Afrique. Coronavirus : La France anticipe l’effondrement de pays africains

Pour le CAPS, certains régimes pourraient ne pas résister à la crise provoquée par le nouveau coronavirus (illustration)

Au moment la majorité des pays du monde font feu de tout bois pour endiguer la pandémie de covid-19, le ministère français des Affaires étrangères établit des scénarii pour l’Afrique, ou la France joue traditionnellement un rôle important en cas de crise. Le Centre d’analyse, de prévision et de stratégie (CAPS), relevant du Quai d’Orsay, prévoit notamment l’implosion de plusieurs régimes et essaie d’en anticiper les conséquences.
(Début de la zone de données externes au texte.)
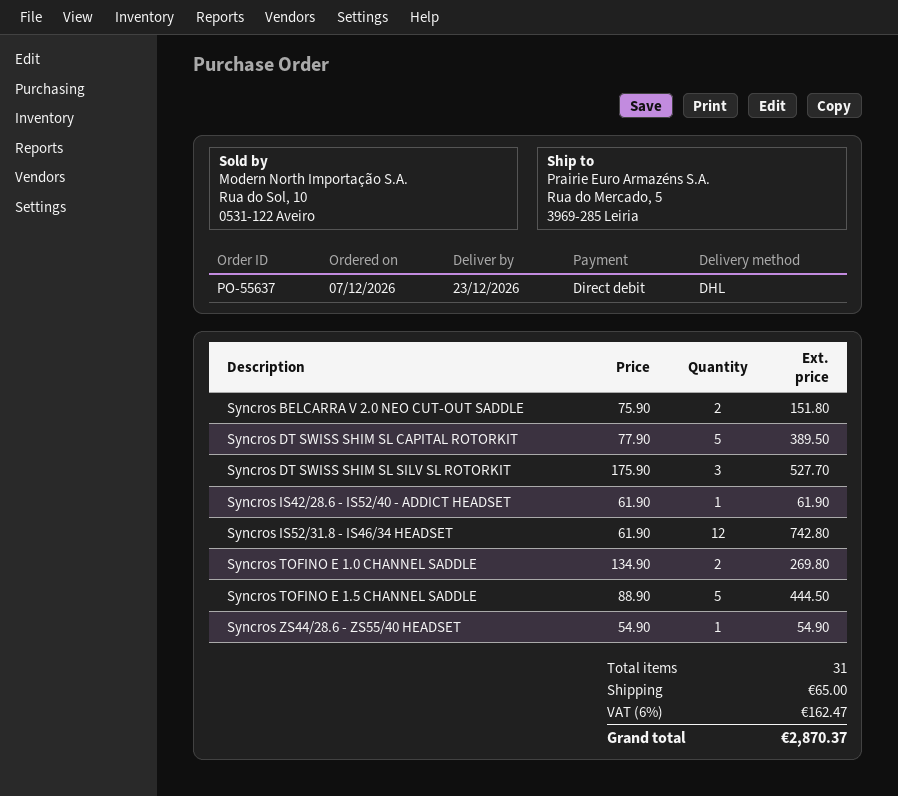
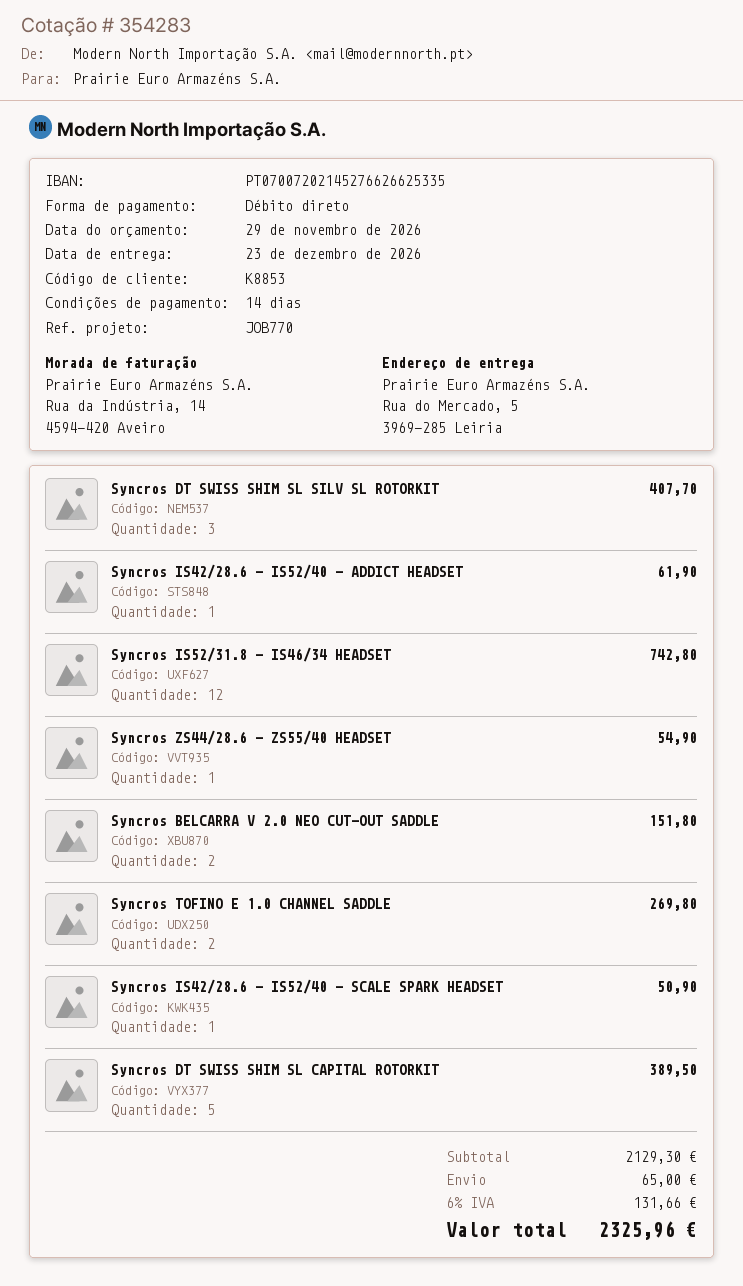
Syncros DT SWISS SHIM SL SILV SL ROTORKIT: 3 for 527.70 -> 3 for 407.70
Syncros TOFINO E 1.5 CHANNEL SADDLE: 5 for 444.50 -> none
Syncros IS42/28.6 - IS52/40 - SCALE SPARK HEADSET: none -> 1 for 50.90
tax: 6% = 162.47 -> 6% = 131.66
total: 2870.37 -> 2325.96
Dans une étude dénommée « L’effet pangolin : la tempête qui vient en Afrique ? » révélée par La Tribune, le CAPS se montre pessimiste quant à la stabilité de l’Afrique face à l’onde de choc provoqué par la pandémie en cours. Si le continent est pour le moment encore peu touché, la situation devrait rapidement se détériorer, mettant à mal les maigres capacités de répondre de nombreux pays africains.

La question qui se pose pour ces pays n’est pas de savoir s’ils pourront soigner les personnes malades, mais simplement s’ils pourront maintenir un semblant d’État assurant l’approvisionnement des villes en eaux, énergie et nourriture à mesure que des phénomènes de panique se propageront. Le nouveau coronavirus pourrait alors être « la crise de trop, qui déstabilise durablement, voire qui mette à bas des régimes fragiles (Sahel) ou en bout de course (Afrique centrale) », estiment les auteurs.

En effet, les mesures de confinement décidées sonneront le glas d’économies dominées par le secteur informel et les petits métiers, notamment en Afrique de l’Ouest. En Afrique centrale, les régimes au pouvoir au Cameroun, au Gabon et au Congo-Brazzaville, déjà fragilisés par l’effondrement des cours du pétrole, pourraient ne pas survivre.

La contestation populaire des autorités incapables de protéger les populations ou le décès d’une figure clé d’un pays obligerait alors la France « à se positionner clairement et rapidement sur la fin d’un système et sur une transition » et à accompagner « en urgence l’émergence d’autres formes d’autorités africaines crédibles pour s’adresser aux peuples ».

Des relais pour agir dans le chaos

Dans le chaos, quatre types d’interlocuteurs ont été identifiés par le CAPS comme possible relais de l’action de la France : les institutions respectées par les populations comme les églises ou les confréries musulmanes ; les importantes diasporas africaines en France, dont le rôle serait d’informer leurs compatriotes via les réseaux sociaux notamment ; les figures locales comme les artistes de renom ; et enfin les acteurs économiques qui ont des capacités d’action dans cette crise.

Par ailleurs, la note du CAPS, souligne l’importante à protéger les populations face aux possibles ambitions opportunistes de certains en soutenant notamment des « experts africains scientifiques et spécialistes de la santé ».